A morte de Joaquim Meirim chocou o país futebolístico. Figura carismática, nem sempre bem-amada, Meirim foi, sobretudo, um homem diferente. Avançado no seu tempo, talvez por isso incompreendido, foi quase sempre visto como uma figura à parte no meio altamente competitivo dos treinadores de futebol em Portugal.  
 
A sua última experiência foi no Desportivo de Beja, há três anos, tendo orientado o clube alentejano na então designada Divisão de Honra e na II Divisão B. Mas a passagem pelo Alentejo foi apenas o último passo de uma carreira que, verdadeiramente, ja tinha acabado há muito. É que a fase de ouro de Meirim, a época em que conseguiu trazer algo de novo, e para melhor, ao futebol português ocorreu entre o final da década de 60 e o início da de 80.  
 
Esse foi um tempo de evolução no futebol português. Havia talento, como é óbvio, mas os métodos de treino e algumas mentalidades estavam ainda à espera de um 25 de Abril. Meirim inovou. Muitos ainda recordam a sua passagem pelo Varzim, que ficou conhecida como revolucionária. «A derrota é a mãe de todas as vitórias» era uma das suas frases mais conhecidas, de um treinador para quem os seus jogadores tinham que «se babar em sangue» dentro do campo.  
 
Virtudes de um auto-didacta  
 
Sem ter feito qualquer pecurso notório como jogador, Joaquim Meirim surge como treinador de futebol no Oriental, em meados da década de 60. Passa, depois, pela extinta CUF, na altura em que o clube do Barreiro era uma das grandes equipas do futebol português. Minhoto de raíz, nasceu em Monção e voltou ao norte para treinar o Varzim, convidado por João Fernando, então presidente do clube poveiro. Corria a época de 1969/70.   
 
E foi aí que o nome de Meirim começou a brilhar. Para alguns, de forma incómoda, pelo jeito estranho de trabalhar de um homem que não fazia parte do sistema. Era olhado um pouco de lado. O caso, também, não era para menos. Apareceu na Póvoa com ideias absolutamente novas: levava os jogadores para a praia, treinava-os de forma a incutir-lhes um espírito de união que fazia lembrar aluns métodos militares. Não parecia normal. Não era costume.  
 
Meirim era, sobretudo, um auto-didacta. Homem sem grandes estudos académicos, tinha a escola da vida.
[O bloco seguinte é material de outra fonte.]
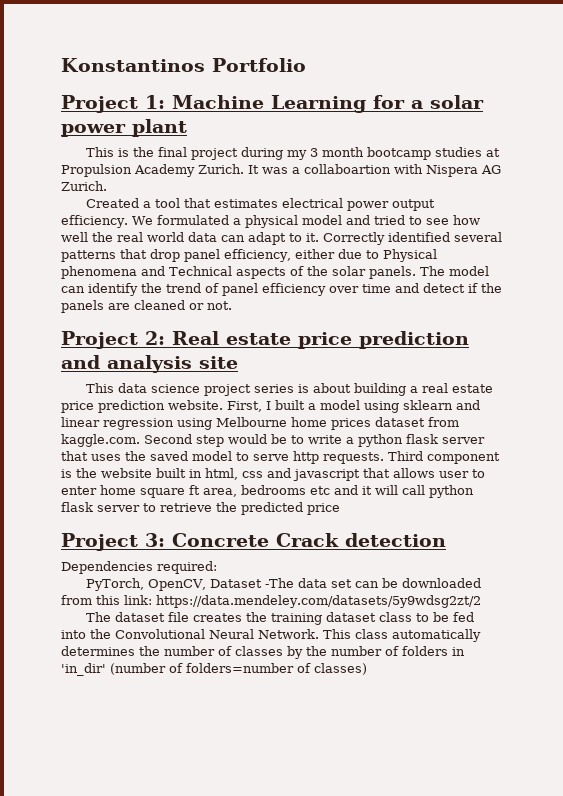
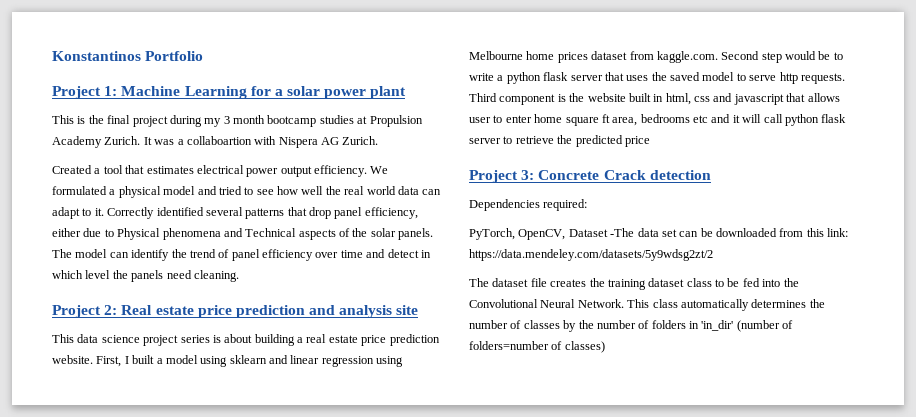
[468,283,502,293] [61,300,232,313] if the panels are cleaned or not. -> [420,250,431,258] [52,270,239,282] in which level the panels need cleaning.

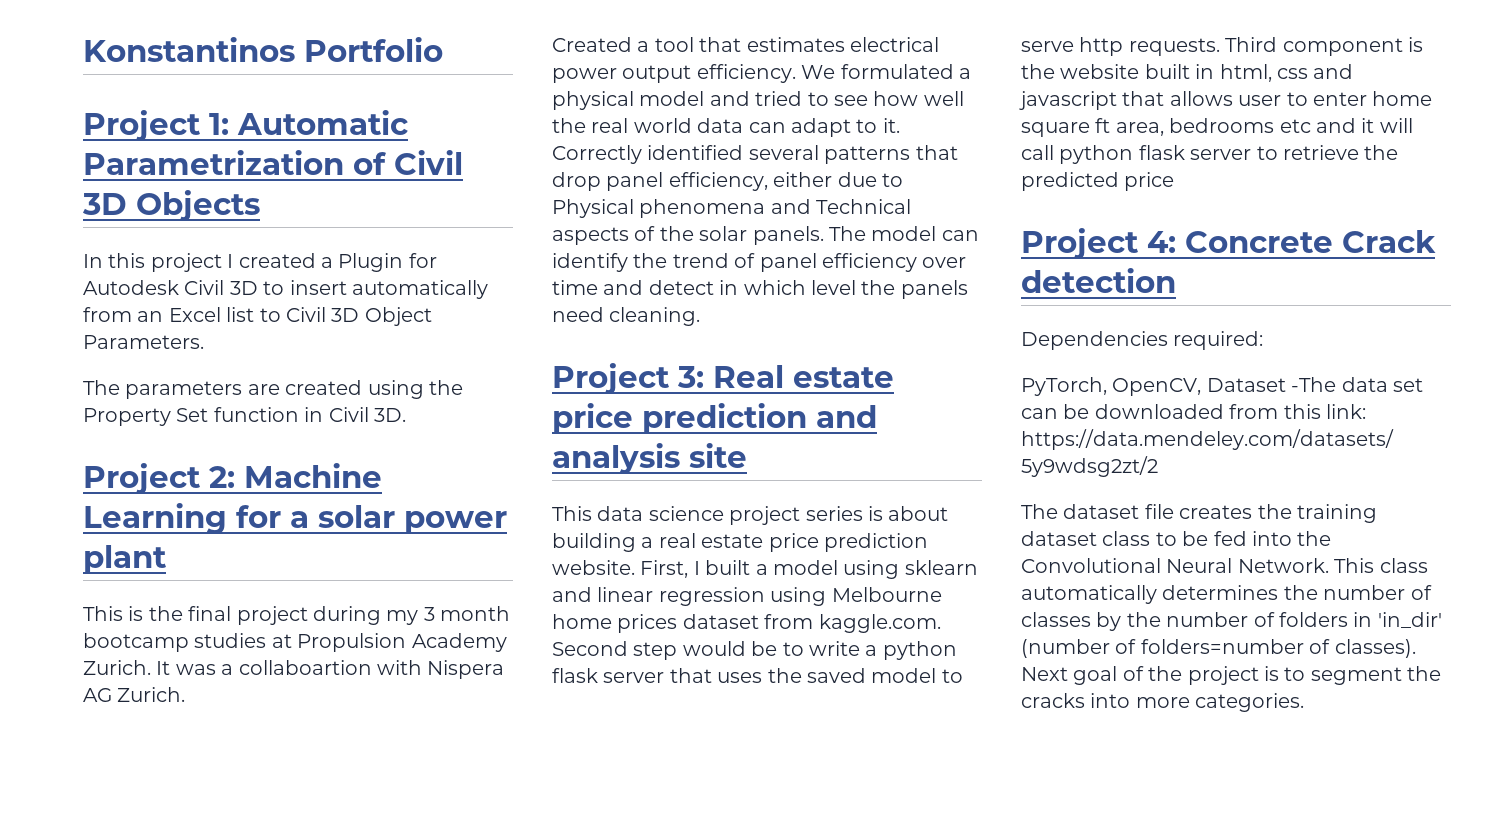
(118, 91) none -> [237,110,408,135] [83,150,463,175] [82,190,260,221] [83,253,437,272] [83,280,488,299] [83,307,432,326] [83,335,204,349] [83,380,463,399] [83,407,406,426] [83,463,235,494] Automatic Parametrization of Civil 3D Objects // In this project I created a Plugin for Autodesk Civil 3D to insert automatically from an Excel list to Civil 3D Object Parameters. // The parameters are created using the Property Set function in Civil 3D. // Project 2:
[104,305,118,315] 2: -> [677,366,704,388] 3:
[521,170,535,180] 3: -> [1147,231,1176,253] 4:
[564,341,605,353] classes) -> [1334,639,1416,658] [1021,666,1442,685] [1021,693,1305,712] classes). Next goal of the project is to segment the cracks into more categories.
Antes de ser treinador, ganhou uma enorme experiência e conhecimento do mundo. Com espírito aventureiro, foi embarcadiço, correu mundo, voltou a Portugal, trabalhou em hotéis e restaurantes.   
 
Dos altos e baixos da vida, tirou ensinamentos que foi acumulando e que se revelaram muito úteis na sua carreira de treinador. Um dia, reuniu o plantel do Varzim, antes do treino, e em vez de mandar os jogadores correr ou rematar, mandou-os¿ pensar. É verdade. Durante cinco, dez minutos, todos os jogadores fecharam os olhos, puseram o futebol de lado, e reflectiram sobre a sua vida, a sua família, os seus sonhos. Meirim observava, silencioso. No final, decretou o fim da reflexão com uma forte salva de palmas e mandou quase todos começar o treino. Conta quem viu que chamou só três ou quatro jogadores e, sem conhecer nenhum pormenor previamente, perguntou-lhes um a um: «O que se passa? Por que é que estás preocupado?». Tinha acabado de acertar precisamente nos jogadores que estavam com problemas pessoais. Perante a estupefacção dos dirigentes do Varzim que assistiram à cena, Meirim explicou, com toda a naturalidade do Mundo: «É fácil¿ Depois de dez minutos a reflectir, quem abre os olhos e reage com um semblante alegre e motivado, está bem. Quem acorda triste e cabisbaixo, precisa de ajuda¿»  
 
Um homem diferente  
 
Truques de um homem com uma sensibilidade muito própria. Os adversários é que não gostavam desses poderes aparentemente tão fora do normal. A verdade é que Meirim apenas teve a ousadia de fazer coisas novas. Como introduzir os treinos antes dos jogos, por exemplo. Um dado que hoje parece adquirido, mas que na altura em que começou a praticar no Varzim, foi alvo de fortes críticas¿ Antes de um jogo em Belém, por exemplo, até impediram o acesso ao relvado aos jogadores do Varzim antes da entrada oficial em campo, com medo que Meirim quisesse¿ «embruxar» o terreno!  
 
Da fama de excêntrico, pelo menos, Meirim não se livrou. O que até é compreensível, se tivermos em conta que o treinador se gabava de ter ganho um jogo em meados da década de 60, pelo Oriental, frente à CUF, num Campeonato de Reservas¿ sem qualquer guarda-redes. A veracidade da história está por confirmar, mas tem tudo a ver com o treinador em causa. Contava Meirim que a confiança que tinha nos seus jogadores era tão grande nesse jogo abdicava do guarda-redes para poder ter mais um avançado. «Sem ninguém na baliza, eles até vão ter medo de rematar». Como tinha que inscrever na ficha do jogo alguém na baliza, meteu mesmo um avançado... 
 
«Não há livres indirectos! Todos os livres são directos, porque a tendência do guarda-redes é sempre para ir buscar a bola. Qual é o guarda-redes que permite que a bola entre na baliza?» Outra ideia do treinador, que não deixa de ser curiosa. Para Meirim, mesmo nos livres indirectos havia que tentar o golo, na esperança que o guarda-redes se enganasse e ainda fosse tocar na bola antes de ela entrar. Tem lógica...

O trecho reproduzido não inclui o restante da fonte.